I began to have a conversation with myself inside my head. One voice thought that I should tell my friend about this strange phenomenon. Another voice thought that it would sound like a meaningless platitude. The first voice insisted. The second argued back.
I finally settled the conversation with a plea to the Lord. If He wanted me to say something to my friend, I told Him, He would need to tell me what to say.
There was special music in the program, and I listened to the words of the songs, hoping to find a snippet I could pass along to my friend. Nothing. The Director of the organization got up and shared about the ministry. I listened to the stories, wondering if one of them was what I should pass on. Nothing. Then the keynote speaker got up to preach. And he opened up Hebrews 11 and said he was going to talk about faith.

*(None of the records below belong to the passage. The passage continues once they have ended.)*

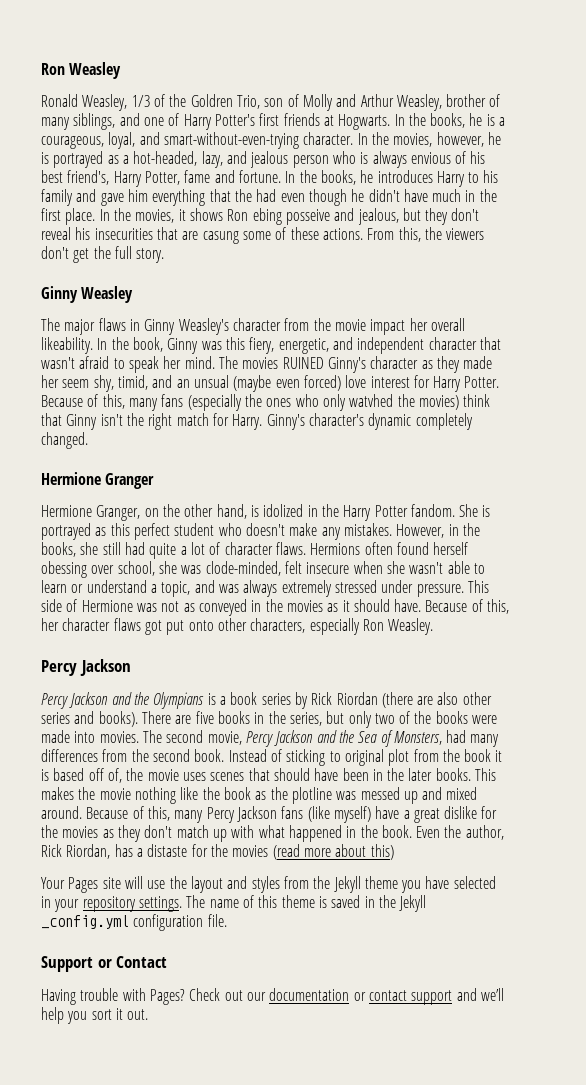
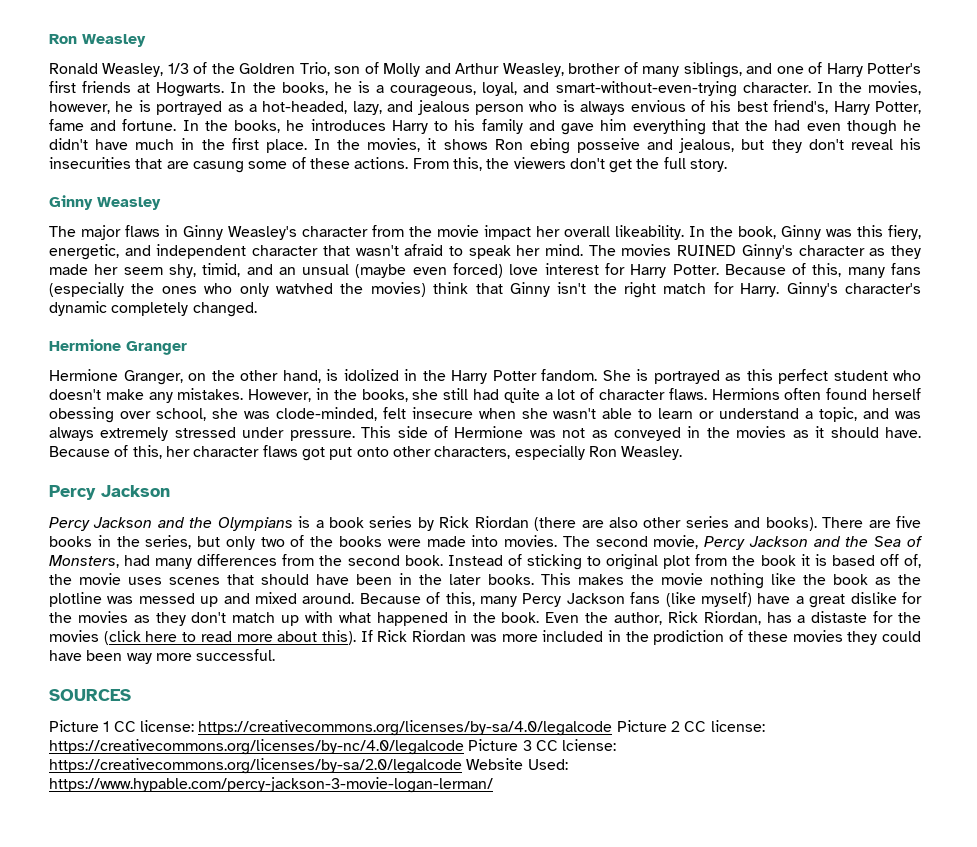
[272,844,394,860] [41,876,496,893] [41,895,427,912] [41,914,227,931] [41,956,168,972] [41,988,504,1005] [41,1007,149,1024] (read more about this) // Your Pages site will use the layout and styles from the Jekyll theme you have selected in your repository settings. The name of this theme is saved in the Jekyll _config.yml configuration file. // Support or Contact // Having trouble with Pages? Check out our documentation or contact support and we’ll help you sort it out. -> [103,630,921,645] [49,649,276,664] [49,689,131,701] [49,720,765,736] [49,739,617,755] [49,758,568,774] [49,777,493,793] (click here to read more about this). If Rick Riordan was more included in the prodiction of these movies they could have been way more successful. // SOURCES // Picture 1 CC license: https://creativecommons.org/licenses/by-sa/4.0/legalcode Picture 2 CC license: https://creativecommons.org/licenses/by-nc/4.0/legalcode Picture 3 CC lciense: https://creativecommons.org/licenses/by-sa/2.0/legalcode Website Used: https://www.hypable.com/percy-jackson-3-movie-logan-lerman/

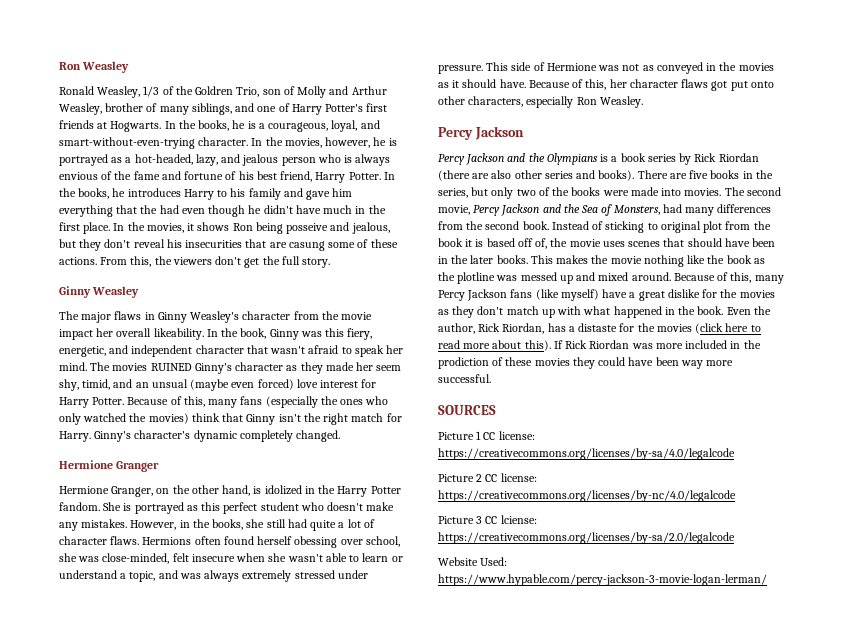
[710,100,921,115] [49,119,177,131] his best friend's, Harry Potter, fame and fortune. -> [114,171,381,183] the fame and fortune of his best friend, Harry Potter.
[529,138,570,154] ebing -> [255,222,283,234] being
[275,283,333,294] watvhed -> [83,413,127,422] watched
[275,407,377,421] clode-minded, -> [102,553,170,564] close-minded,
(613, 728) none -> (735, 454) //
(464, 747) none -> (736, 496) //
(462, 766) none -> (735, 538) //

Of course he is, the cynic in my head scoffed. It’s a fundraising banquet, they’re asking people to step out in faith and give.
From time to time, the Spirit joins the conversations in my head. He joins like He did Elijah outside the cave – not a fire, not a wind, not an earthquake, but a whisper.
He whispered, “I’ve been talking to you a lot about faith recently. Haven’t you been listening?”
The voices in my mind shut their mouths in surprise.
Finally, my soul found her voice. “You want me to tell my friend what You and I have been noodling together about faith?” she asked the Spirit. “But the prayer request was for something else entirely!”
“But we’ve been talking about faith,” the Spirit repeated. “Tell your friend about it.”
Later, in the car as I was trying to pull together my thoughts into a semblance of order for sharing, I heard the still, small voice again as the lyrics of a song played, “Share this, too.”
I wish I could say that I hear that whisper more often. I’m sure He’s spoken, in His quiet way, plenty of times in my life—and I haven’t heard because I’ve been too caught up in the noise, or I have ignored Him because I’ve been too caught up in my inhibitions.
These have been strange days for me. After that night’s encounter with the still, small voice, I’ve had more—like I’m suddenly tuned to the right frequency. But the stranger thing for me is this: I’ve been willing to raise my hands, to shed my inhibitions and pour out my soul because He prompted me to do so.
That is so not me.
But it is lovely. And in it, I see Him.